I once ran The Hidden Shrine of Tamoachan for fourth and fifth graders. They loved it.
My advice is to make it more about exploration. Give them a location and a motivation. Present them with traps and obstacles. The occasional monster. Keep it simple. Kids that age typically aren't going to stay engaged if things are too dependent on their remembering the intricacies of some expansive backstory.
Don't get into the rules until they come up in play. Provide the players with characters and go around the table explaining to them what each is capable of. Keep that simple as well. Don't overburden them by giving them characters with too many skills or spells. You will find if you do that you might have to constantly remind them of what they can do when doing something they can do might make sense and this can then defeat the purpose of giving them their first taste of what it's like for them to be in control of a character of their own. You don't want to make them feel as if they're sat in front of the game console and you're sitting there telling them what to do. That can ruin the experience.
Have fun and best of luck making lifetime players out of them!

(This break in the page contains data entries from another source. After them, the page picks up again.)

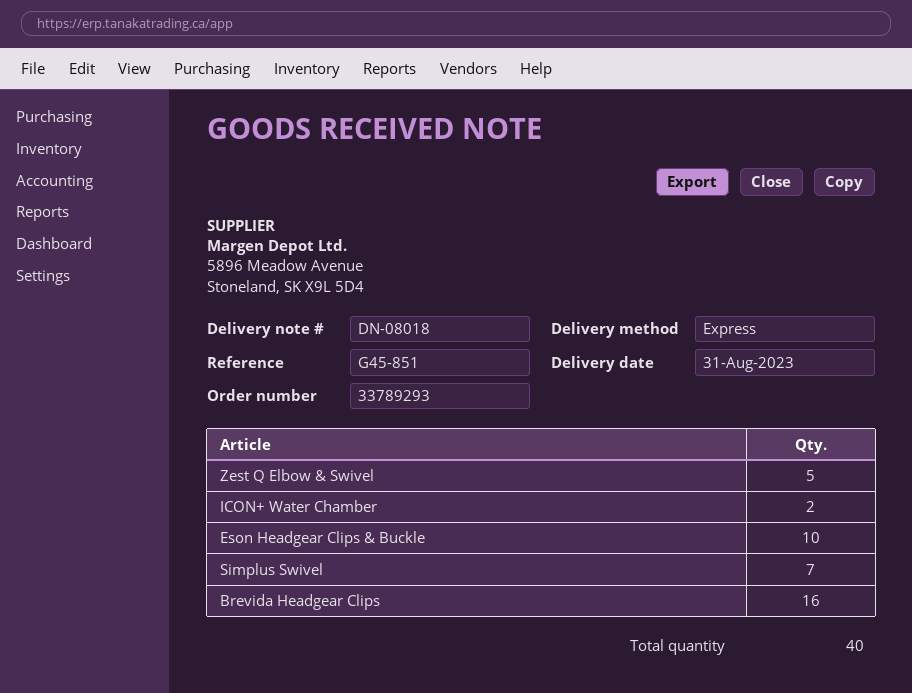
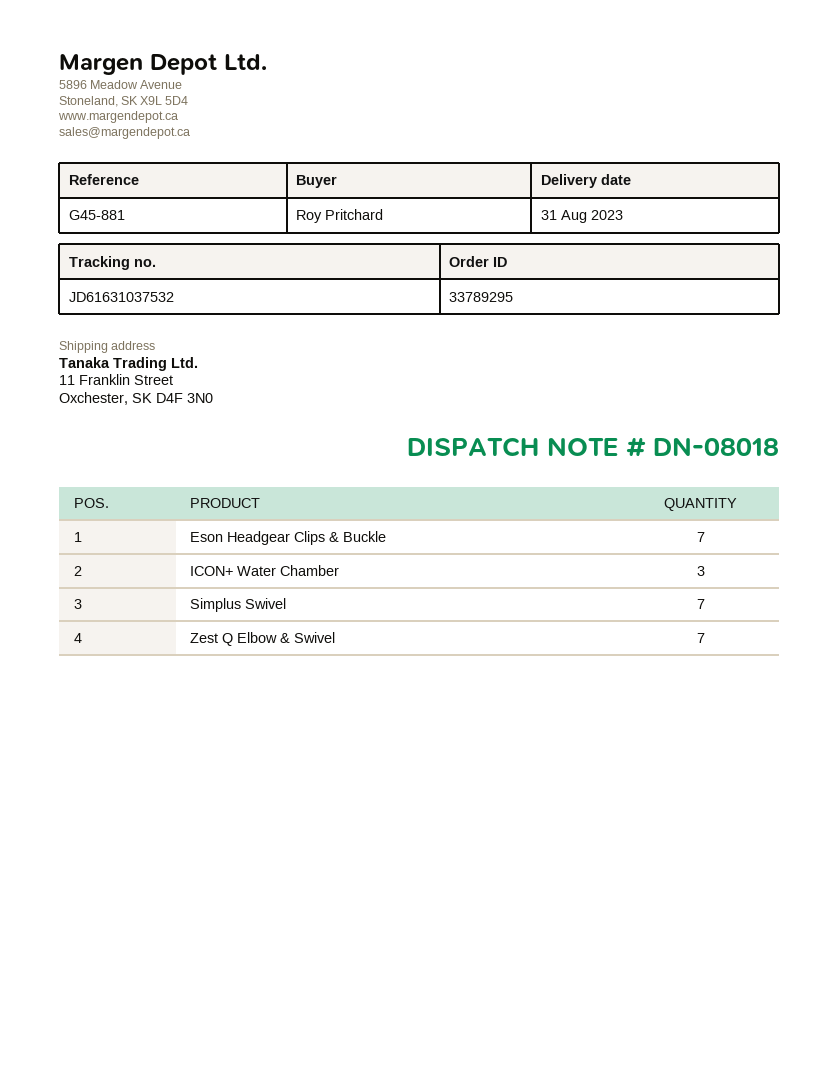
order number: 33789293 -> 33789295
reference: G45-851 -> G45-881
Zest Q Elbow & Swivel: 5 -> 7
ICON+ Water Chamber: 2 -> 3
Eson Headgear Clips & Buckle: 10 -> 7
Brevida Headgear Clips: 16 -> none

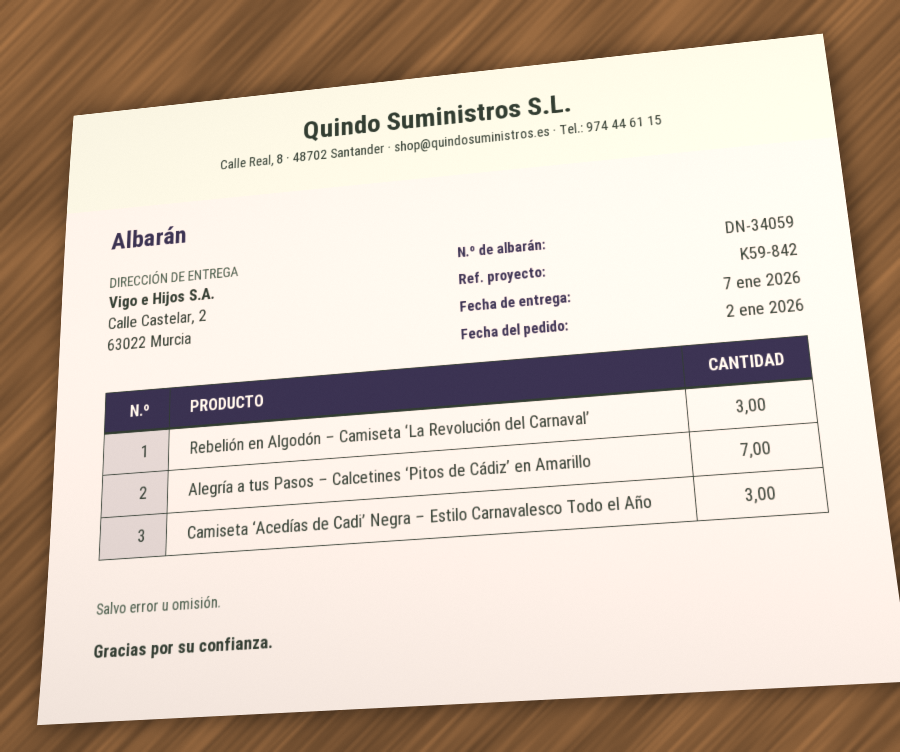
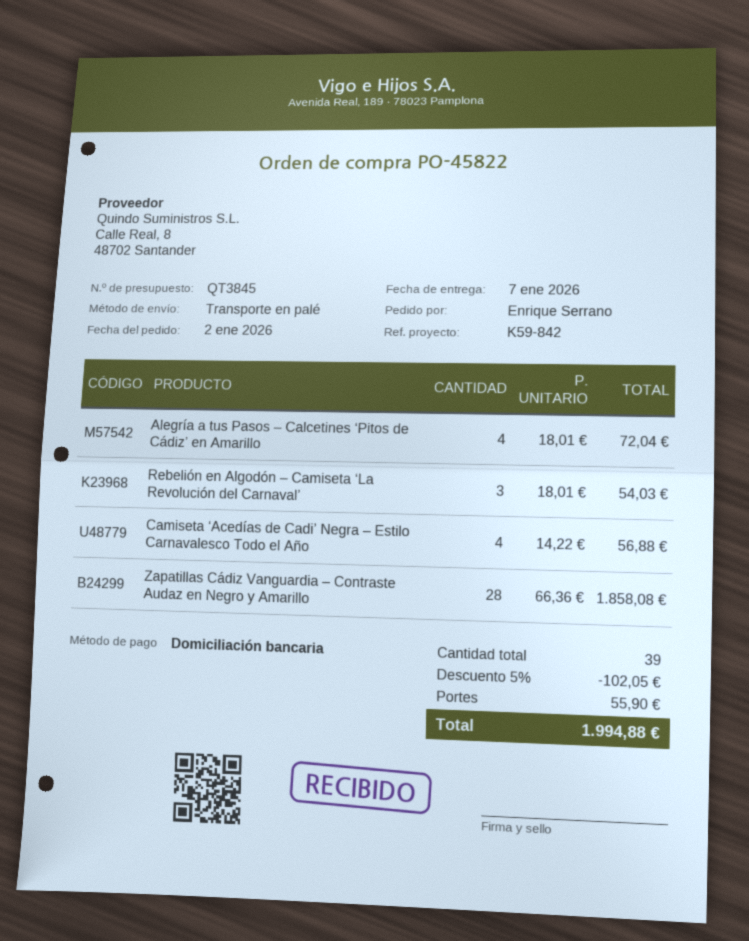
Alegría a tus Pasos – Calcetines ‘Pitos de Cádiz’ en Amarillo: 7 -> 4
Camiseta ‘Acedías de Cadi’ Negra – Estilo Carnavalesco Todo el Año: 3 -> 4
Zapatillas Cádiz Vanguardia – Contraste Audaz en Negro y Amarillo: none -> 28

I played it at nine or ten years old.and I just played with advice from my father, I was on turn in the cragmaw hideout with the wolves, and decided to break the chain with a knife, so try to keep it simple and throw in soem funny things
The major thing I'd say is be really on the "yes, and..." technique. Make the results as humourous as you can get them. Make sure there's always something happening. Kids don't enjoy being told no, and they get distracted if there isn't something holding their attention, and it's a lot harder to grab their attention again once you've lost it.
You'll come out with some whacky events as their imagination runs wild, so be prepared for that. Just make it funny, fast paced and let their imagination work its magic, and they'll love it.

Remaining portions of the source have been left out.